#### Provided entries ####

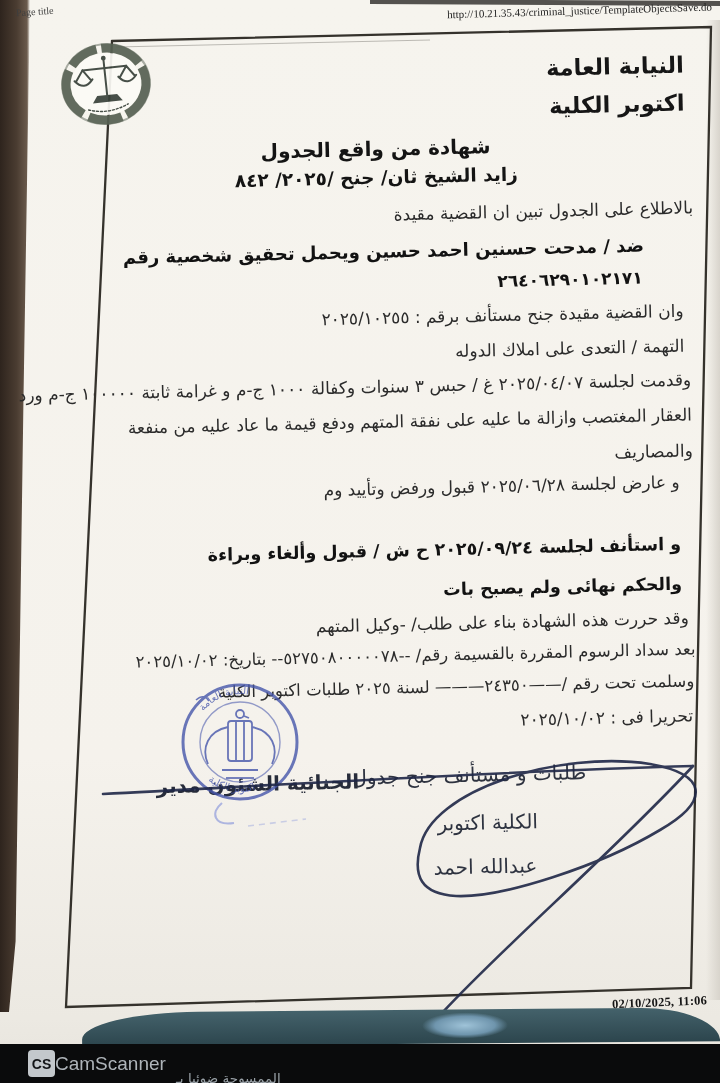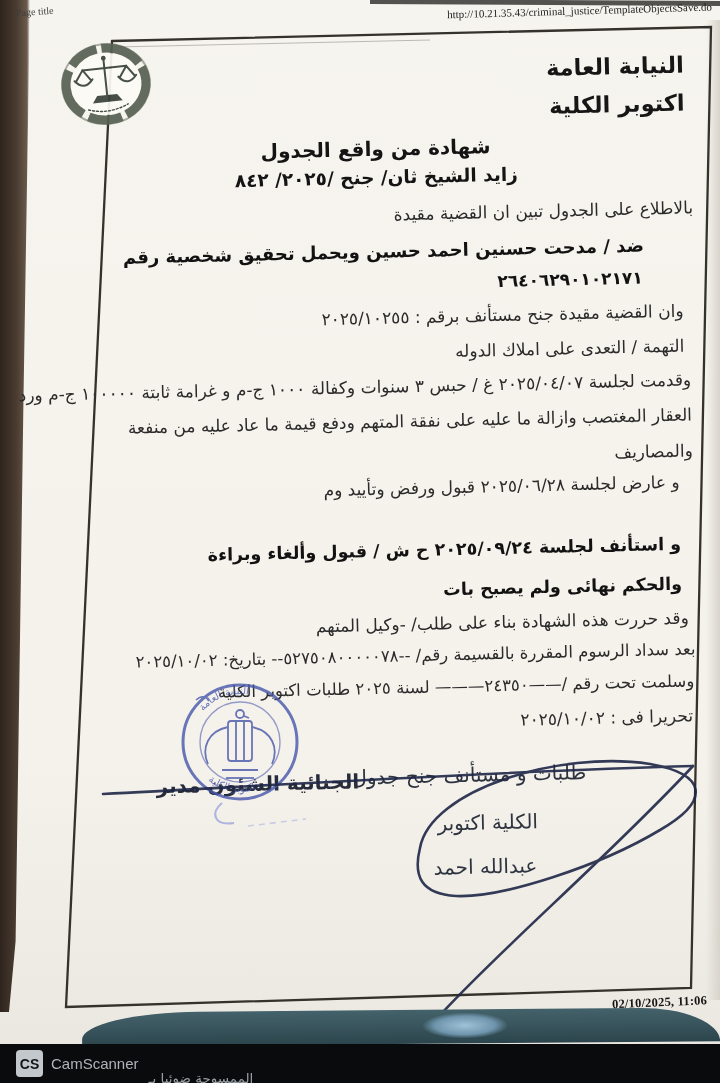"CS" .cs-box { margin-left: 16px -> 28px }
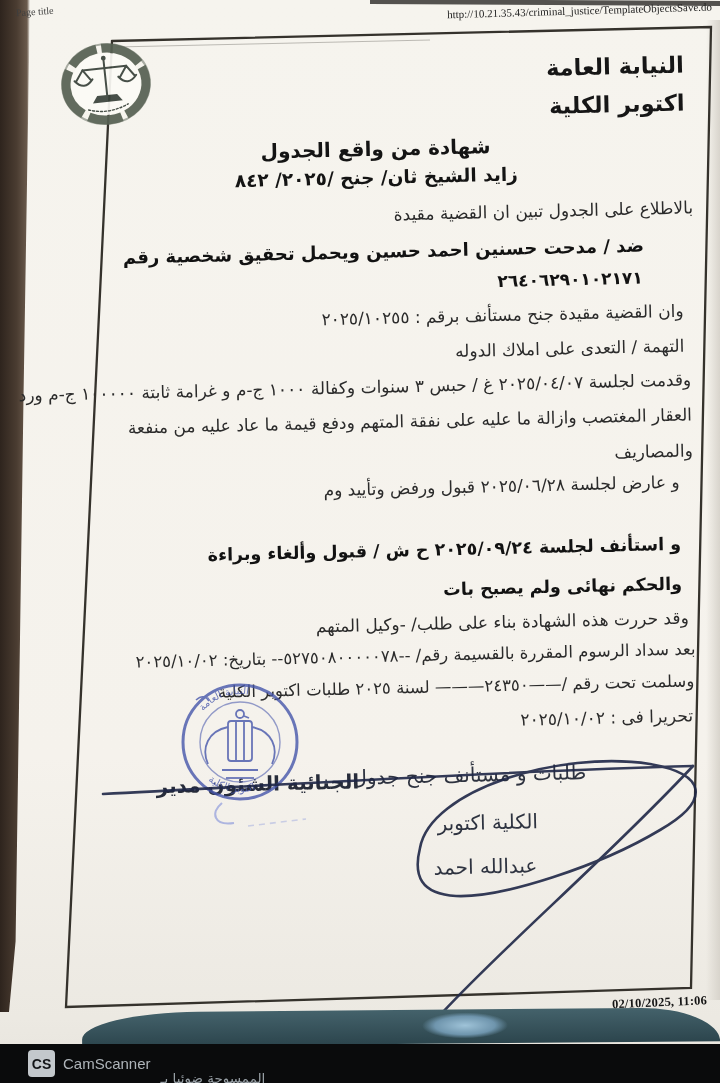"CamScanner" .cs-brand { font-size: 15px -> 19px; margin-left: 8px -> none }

####
#### Provided entries ####

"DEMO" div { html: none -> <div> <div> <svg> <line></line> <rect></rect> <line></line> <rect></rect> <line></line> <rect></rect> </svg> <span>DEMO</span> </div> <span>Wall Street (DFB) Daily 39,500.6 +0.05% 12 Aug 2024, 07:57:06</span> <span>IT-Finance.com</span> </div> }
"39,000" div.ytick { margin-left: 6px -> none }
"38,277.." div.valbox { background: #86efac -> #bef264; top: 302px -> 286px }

####
#### Provided entries ####

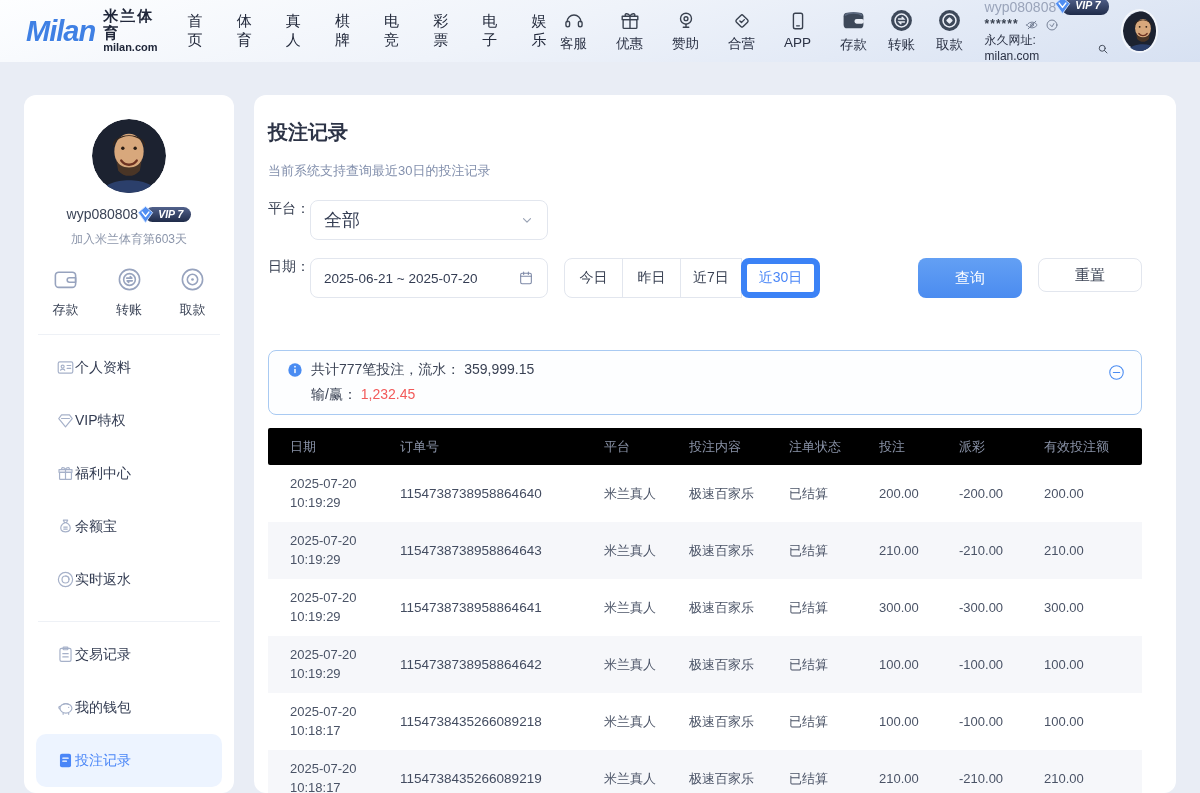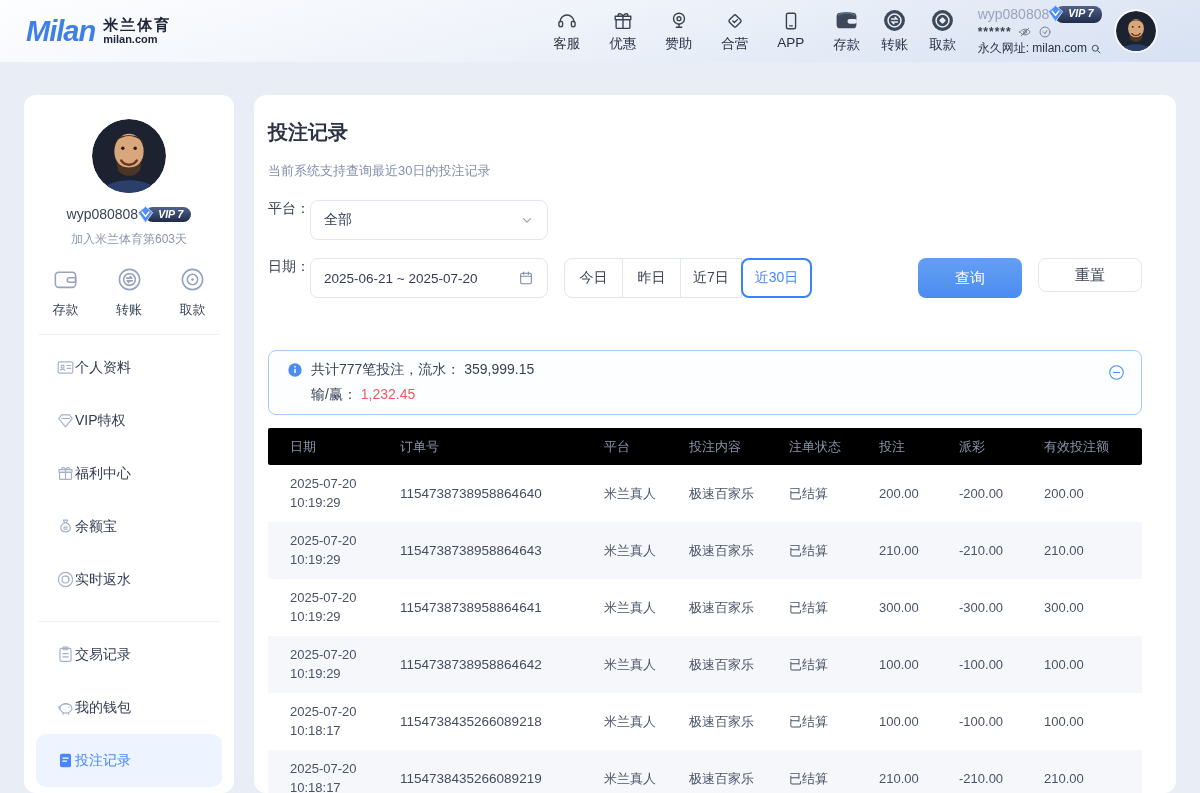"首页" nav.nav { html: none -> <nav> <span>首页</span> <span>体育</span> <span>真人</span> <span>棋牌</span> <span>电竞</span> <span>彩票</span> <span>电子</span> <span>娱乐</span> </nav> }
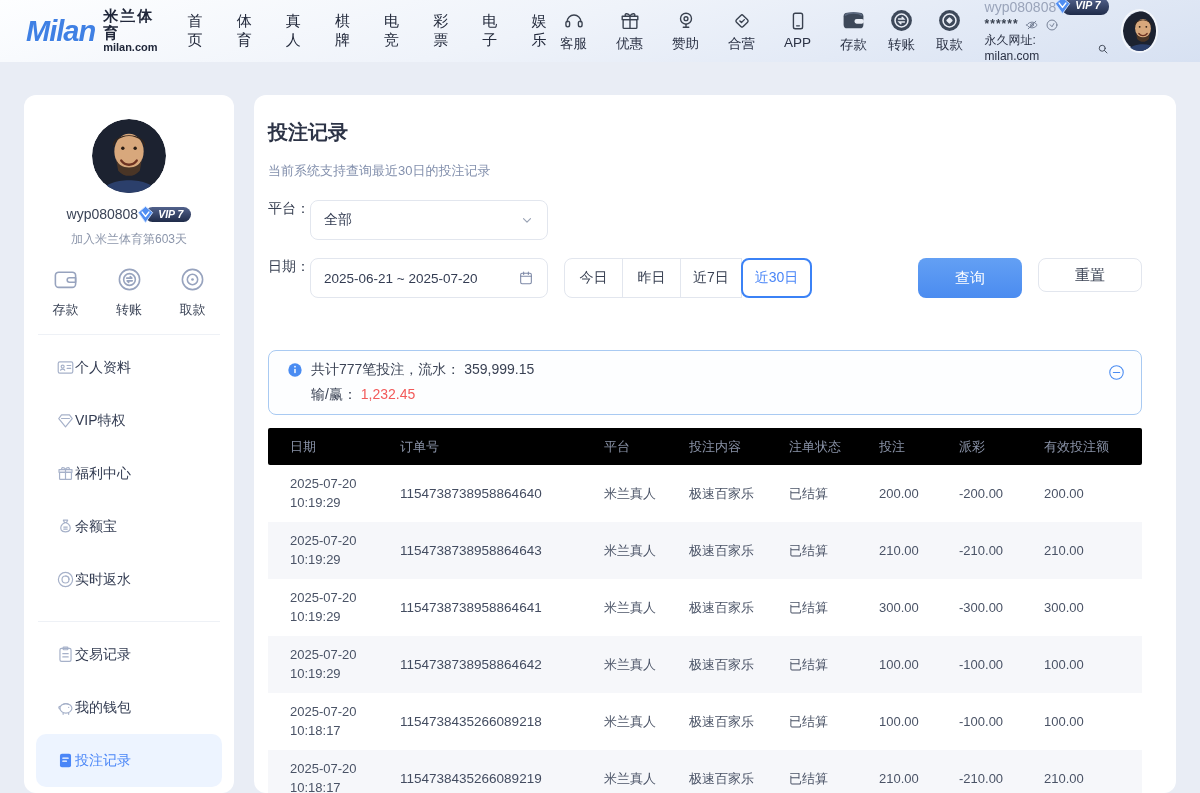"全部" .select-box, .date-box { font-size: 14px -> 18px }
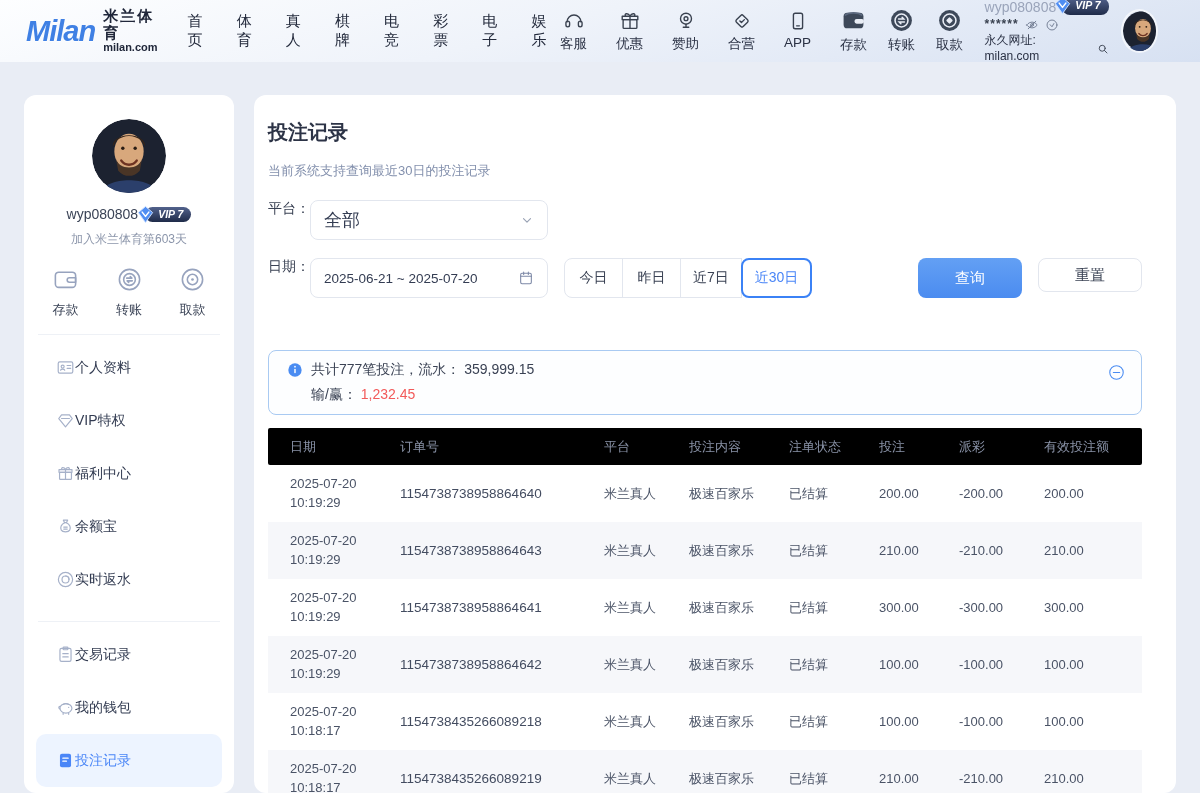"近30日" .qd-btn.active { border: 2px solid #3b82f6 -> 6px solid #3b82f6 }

####

[Problem statement]
Copy out the lines above from the line containing "font-size: 14px ->" through the line containing "border: 2px solid", exactly, and keep the pictures out.

[Finished task]
"全部" .select-box, .date-box { font-size: 14px -> 18px }
"近30日" .qd-btn.active { border: 2px solid #3b82f6 -> 6px solid #3b82f6 }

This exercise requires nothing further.